Task requirements - Repeat the whole listing. Keep it exact.

Dataset excerpts -
::::::

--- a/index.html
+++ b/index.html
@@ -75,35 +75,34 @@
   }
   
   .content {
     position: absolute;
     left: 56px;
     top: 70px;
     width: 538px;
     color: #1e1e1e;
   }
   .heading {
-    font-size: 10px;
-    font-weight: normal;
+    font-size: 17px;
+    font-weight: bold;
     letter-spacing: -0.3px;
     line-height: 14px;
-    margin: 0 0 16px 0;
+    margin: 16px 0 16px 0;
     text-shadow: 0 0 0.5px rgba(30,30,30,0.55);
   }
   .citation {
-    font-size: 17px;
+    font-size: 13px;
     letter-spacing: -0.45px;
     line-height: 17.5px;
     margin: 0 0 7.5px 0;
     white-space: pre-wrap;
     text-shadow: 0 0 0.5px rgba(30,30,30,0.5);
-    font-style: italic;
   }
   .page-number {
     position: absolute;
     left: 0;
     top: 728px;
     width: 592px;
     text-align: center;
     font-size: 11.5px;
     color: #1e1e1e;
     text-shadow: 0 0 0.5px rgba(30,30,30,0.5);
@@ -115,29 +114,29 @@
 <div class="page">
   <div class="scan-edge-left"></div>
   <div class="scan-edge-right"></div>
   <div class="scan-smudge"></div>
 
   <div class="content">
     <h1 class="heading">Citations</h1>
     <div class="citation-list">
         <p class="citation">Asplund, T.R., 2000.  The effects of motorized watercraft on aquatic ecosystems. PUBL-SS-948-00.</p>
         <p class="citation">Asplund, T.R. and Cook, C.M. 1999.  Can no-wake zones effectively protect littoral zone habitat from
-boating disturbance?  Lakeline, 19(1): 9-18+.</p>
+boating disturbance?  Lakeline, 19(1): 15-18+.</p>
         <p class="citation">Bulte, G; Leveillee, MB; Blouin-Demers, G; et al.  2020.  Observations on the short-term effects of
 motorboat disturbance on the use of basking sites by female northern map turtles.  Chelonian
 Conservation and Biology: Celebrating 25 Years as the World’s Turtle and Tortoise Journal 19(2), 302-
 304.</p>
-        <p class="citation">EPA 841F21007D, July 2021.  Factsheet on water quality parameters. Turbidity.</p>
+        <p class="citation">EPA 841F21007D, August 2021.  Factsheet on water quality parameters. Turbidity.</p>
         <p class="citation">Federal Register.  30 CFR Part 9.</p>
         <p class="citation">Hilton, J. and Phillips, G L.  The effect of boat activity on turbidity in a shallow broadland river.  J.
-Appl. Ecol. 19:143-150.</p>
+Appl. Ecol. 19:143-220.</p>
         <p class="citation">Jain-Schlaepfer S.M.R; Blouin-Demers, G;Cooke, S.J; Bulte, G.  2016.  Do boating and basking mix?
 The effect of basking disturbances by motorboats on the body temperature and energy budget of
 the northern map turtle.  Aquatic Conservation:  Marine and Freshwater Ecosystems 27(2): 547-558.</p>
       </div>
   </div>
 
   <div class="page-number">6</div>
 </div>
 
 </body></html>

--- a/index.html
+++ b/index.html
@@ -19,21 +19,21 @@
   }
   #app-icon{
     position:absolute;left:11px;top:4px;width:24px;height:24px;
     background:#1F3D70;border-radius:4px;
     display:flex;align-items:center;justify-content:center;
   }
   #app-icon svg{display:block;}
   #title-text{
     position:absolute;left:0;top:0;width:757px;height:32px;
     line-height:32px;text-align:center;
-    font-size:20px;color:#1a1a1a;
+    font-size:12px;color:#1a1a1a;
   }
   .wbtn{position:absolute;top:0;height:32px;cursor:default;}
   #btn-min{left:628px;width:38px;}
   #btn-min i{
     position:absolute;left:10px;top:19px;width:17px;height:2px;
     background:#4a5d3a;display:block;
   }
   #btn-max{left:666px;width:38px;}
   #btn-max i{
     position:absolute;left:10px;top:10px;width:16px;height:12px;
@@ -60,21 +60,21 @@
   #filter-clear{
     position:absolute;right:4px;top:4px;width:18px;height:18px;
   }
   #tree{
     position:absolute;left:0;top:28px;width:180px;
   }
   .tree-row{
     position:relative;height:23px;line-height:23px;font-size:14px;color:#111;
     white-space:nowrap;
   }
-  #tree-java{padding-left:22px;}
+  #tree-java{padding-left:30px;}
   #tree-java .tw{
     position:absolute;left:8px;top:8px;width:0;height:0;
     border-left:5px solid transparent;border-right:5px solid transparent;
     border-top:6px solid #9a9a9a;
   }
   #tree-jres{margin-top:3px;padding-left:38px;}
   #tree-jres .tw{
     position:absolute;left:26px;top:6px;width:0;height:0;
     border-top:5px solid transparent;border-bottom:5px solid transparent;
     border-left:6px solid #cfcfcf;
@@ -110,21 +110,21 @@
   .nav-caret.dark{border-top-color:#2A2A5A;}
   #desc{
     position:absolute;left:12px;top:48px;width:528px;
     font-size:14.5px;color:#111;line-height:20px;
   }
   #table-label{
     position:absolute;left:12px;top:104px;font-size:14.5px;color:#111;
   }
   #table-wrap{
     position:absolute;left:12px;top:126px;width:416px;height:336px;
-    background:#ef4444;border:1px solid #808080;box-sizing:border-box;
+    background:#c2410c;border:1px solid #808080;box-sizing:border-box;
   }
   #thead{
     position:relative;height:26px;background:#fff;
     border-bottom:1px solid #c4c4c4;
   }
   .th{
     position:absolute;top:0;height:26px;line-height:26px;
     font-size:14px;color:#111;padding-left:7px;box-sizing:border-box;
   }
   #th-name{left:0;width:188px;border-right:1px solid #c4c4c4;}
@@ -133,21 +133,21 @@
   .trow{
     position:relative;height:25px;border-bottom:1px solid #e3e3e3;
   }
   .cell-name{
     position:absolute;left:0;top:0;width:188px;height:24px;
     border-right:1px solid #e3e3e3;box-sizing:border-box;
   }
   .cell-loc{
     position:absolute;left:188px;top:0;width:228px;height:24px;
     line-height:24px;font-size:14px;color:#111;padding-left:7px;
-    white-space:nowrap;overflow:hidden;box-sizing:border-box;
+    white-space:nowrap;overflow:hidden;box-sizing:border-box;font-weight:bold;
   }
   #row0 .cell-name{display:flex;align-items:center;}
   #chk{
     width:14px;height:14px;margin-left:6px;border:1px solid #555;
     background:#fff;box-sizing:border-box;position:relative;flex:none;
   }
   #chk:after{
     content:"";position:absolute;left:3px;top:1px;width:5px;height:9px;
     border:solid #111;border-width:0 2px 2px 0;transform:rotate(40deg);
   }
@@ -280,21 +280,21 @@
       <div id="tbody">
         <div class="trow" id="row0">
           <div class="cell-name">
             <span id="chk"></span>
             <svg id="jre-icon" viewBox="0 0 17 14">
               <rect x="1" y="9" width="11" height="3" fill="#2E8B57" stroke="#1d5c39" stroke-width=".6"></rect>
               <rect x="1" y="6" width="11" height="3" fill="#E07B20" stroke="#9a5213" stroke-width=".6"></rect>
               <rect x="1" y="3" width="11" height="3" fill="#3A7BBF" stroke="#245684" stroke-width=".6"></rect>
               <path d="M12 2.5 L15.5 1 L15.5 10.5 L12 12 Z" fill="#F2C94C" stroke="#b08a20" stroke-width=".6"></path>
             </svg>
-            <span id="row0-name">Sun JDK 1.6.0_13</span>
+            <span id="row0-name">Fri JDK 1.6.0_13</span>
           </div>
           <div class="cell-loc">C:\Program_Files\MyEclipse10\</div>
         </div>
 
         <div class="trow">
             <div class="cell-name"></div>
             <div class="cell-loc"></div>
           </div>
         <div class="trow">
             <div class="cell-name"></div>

::::::

Answer -
--- a/index.html
+++ b/index.html
@@ -75,35 +75,34 @@
   }
   
   .content {
     position: absolute;
     left: 56px;
     top: 70px;
     width: 538px;
     color: #1e1e1e;
   }
   .heading {
-    font-size: 10px;
-    font-weight: normal;
+    font-size: 17px;
+    font-weight: bold;
     letter-spacing: -0.3px;
     line-height: 14px;
-    margin: 0 0 16px 0;
+    margin: 16px 0 16px 0;
     text-shadow: 0 0 0.5px rgba(30,30,30,0.55);
   }
   .citation {
-    font-size: 17px;
+    font-size: 13px;
     letter-spacing: -0.45px;
     line-height: 17.5px;
     margin: 0 0 7.5px 0;
     white-space: pre-wrap;
     text-shadow: 0 0 0.5px rgba(30,30,30,0.5);
-    font-style: italic;
   }
   .page-number {
     position: absolute;
     left: 0;
     top: 728px;
     width: 592px;
     text-align: center;
     font-size: 11.5px;
     color: #1e1e1e;
     text-shadow: 0 0 0.5px rgba(30,30,30,0.5);
@@ -115,29 +114,29 @@
 <div class="page">
   <div class="scan-edge-left"></div>
   <div class="scan-edge-right"></div>
   <div class="scan-smudge"></div>
 
   <div class="content">
     <h1 class="heading">Citations</h1>
     <div class="citation-list">
         <p class="citation">Asplund, T.R., 2000.  The effects of motorized watercraft on aquatic ecosystems. PUBL-SS-948-00.</p>
         <p class="citation">Asplund, T.R. and Cook, C.M. 1999.  Can no-wake zones effectively protect littoral zone habitat from
-boating disturbance?  Lakeline, 19(1): 9-18+.</p>
+boating disturbance?  Lakeline, 19(1): 15-18+.</p>
         <p class="citation">Bulte, G; Leveillee, MB; Blouin-Demers, G; et al.  2020.  Observations on the short-term effects of
 motorboat disturbance on the use of basking sites by female northern map turtles.  Chelonian
 Conservation and Biology: Celebrating 25 Years as the World’s Turtle and Tortoise Journal 19(2), 302-
 304.</p>
-        <p class="citation">EPA 841F21007D, July 2021.  Factsheet on water quality parameters. Turbidity.</p>
+        <p class="citation">EPA 841F21007D, August 2021.  Factsheet on water quality parameters. Turbidity.</p>
         <p class="citation">Federal Register.  30 CFR Part 9.</p>
         <p class="citation">Hilton, J. and Phillips, G L.  The effect of boat activity on turbidity in a shallow broadland river.  J.
-Appl. Ecol. 19:143-150.</p>
+Appl. Ecol. 19:143-220.</p>
         <p class="citation">Jain-Schlaepfer S.M.R; Blouin-Demers, G;Cooke, S.J; Bulte, G.  2016.  Do boating and basking mix?
 The effect of basking disturbances by motorboats on the body temperature and energy budget of
 the northern map turtle.  Aquatic Conservation:  Marine and Freshwater Ecosystems 27(2): 547-558.</p>
       </div>
   </div>
 
   <div class="page-number">6</div>
 </div>
 
 </body></html>

--- a/index.html
+++ b/index.html
@@ -19,21 +19,21 @@
   }
   #app-icon{
     position:absolute;left:11px;top:4px;width:24px;height:24px;
     background:#1F3D70;border-radius:4px;
     display:flex;align-items:center;justify-content:center;
   }
   #app-icon svg{display:block;}
   #title-text{
     position:absolute;left:0;top:0;width:757px;height:32px;
     line-height:32px;text-align:center;
-    font-size:20px;color:#1a1a1a;
+    font-size:12px;color:#1a1a1a;
   }
   .wbtn{position:absolute;top:0;height:32px;cursor:default;}
   #btn-min{left:628px;width:38px;}
   #btn-min i{
     position:absolute;left:10px;top:19px;width:17px;height:2px;
     background:#4a5d3a;display:block;
   }
   #btn-max{left:666px;width:38px;}
   #btn-max i{
     position:absolute;left:10px;top:10px;width:16px;height:12px;
@@ -60,21 +60,21 @@
   #filter-clear{
     position:absolute;right:4px;top:4px;width:18px;height:18px;
   }
   #tree{
     position:absolute;left:0;top:28px;width:180px;
   }
   .tree-row{
     position:relative;height:23px;line-height:23px;font-size:14px;color:#111;
     white-space:nowrap;
   }
-  #tree-java{padding-left:22px;}
+  #tree-java{padding-left:30px;}
   #tree-java .tw{
     position:absolute;left:8px;top:8px;width:0;height:0;
     border-left:5px solid transparent;border-right:5px solid transparent;
     border-top:6px solid #9a9a9a;
   }
   #tree-jres{margin-top:3px;padding-left:38px;}
   #tree-jres .tw{
     position:absolute;left:26px;top:6px;width:0;height:0;
     border-top:5px solid transparent;border-bottom:5px solid transparent;
     border-left:6px solid #cfcfcf;
@@ -110,21 +110,21 @@
   .nav-caret.dark{border-top-color:#2A2A5A;}
   #desc{
     position:absolute;left:12px;top:48px;width:528px;
     font-size:14.5px;color:#111;line-height:20px;
   }
   #table-label{
     position:absolute;left:12px;top:104px;font-size:14.5px;color:#111;
   }
   #table-wrap{
     position:absolute;left:12px;top:126px;width:416px;height:336px;
-    background:#ef4444;border:1px solid #808080;box-sizing:border-box;
+    background:#c2410c;border:1px solid #808080;box-sizing:border-box;
   }
   #thead{
     position:relative;height:26px;background:#fff;
     border-bottom:1px solid #c4c4c4;
   }
   .th{
     position:absolute;top:0;height:26px;line-height:26px;
     font-size:14px;color:#111;padding-left:7px;box-sizing:border-box;
   }
   #th-name{left:0;width:188px;border-right:1px solid #c4c4c4;}
@@ -133,21 +133,21 @@
   .trow{
     position:relative;height:25px;border-bottom:1px solid #e3e3e3;
   }
   .cell-name{
     position:absolute;left:0;top:0;width:188px;height:24px;
     border-right:1px solid #e3e3e3;box-sizing:border-box;
   }
   .cell-loc{
     position:absolute;left:188px;top:0;width:228px;height:24px;
     line-height:24px;font-size:14px;color:#111;padding-left:7px;
-    white-space:nowrap;overflow:hidden;box-sizing:border-box;
+    white-space:nowrap;overflow:hidden;box-sizing:border-box;font-weight:bold;
   }
   #row0 .cell-name{display:flex;align-items:center;}
   #chk{
     width:14px;height:14px;margin-left:6px;border:1px solid #555;
     background:#fff;box-sizing:border-box;position:relative;flex:none;
   }
   #chk:after{
     content:"";position:absolute;left:3px;top:1px;width:5px;height:9px;
     border:solid #111;border-width:0 2px 2px 0;transform:rotate(40deg);
   }
@@ -280,21 +280,21 @@
       <div id="tbody">
         <div class="trow" id="row0">
           <div class="cell-name">
             <span id="chk"></span>
             <svg id="jre-icon" viewBox="0 0 17 14">
               <rect x="1" y="9" width="11" height="3" fill="#2E8B57" stroke="#1d5c39" stroke-width=".6"></rect>
               <rect x="1" y="6" width="11" height="3" fill="#E07B20" stroke="#9a5213" stroke-width=".6"></rect>
               <rect x="1" y="3" width="11" height="3" fill="#3A7BBF" stroke="#245684" stroke-width=".6"></rect>
               <path d="M12 2.5 L15.5 1 L15.5 10.5 L12 12 Z" fill="#F2C94C" stroke="#b08a20" stroke-width=".6"></path>
             </svg>
-            <span id="row0-name">Sun JDK 1.6.0_13</span>
+            <span id="row0-name">Fri JDK 1.6.0_13</span>
           </div>
           <div class="cell-loc">C:\Program_Files\MyEclipse10\</div>
         </div>
 
         <div class="trow">
             <div class="cell-name"></div>
             <div class="cell-loc"></div>
           </div>
         <div class="trow">
             <div class="cell-name"></div>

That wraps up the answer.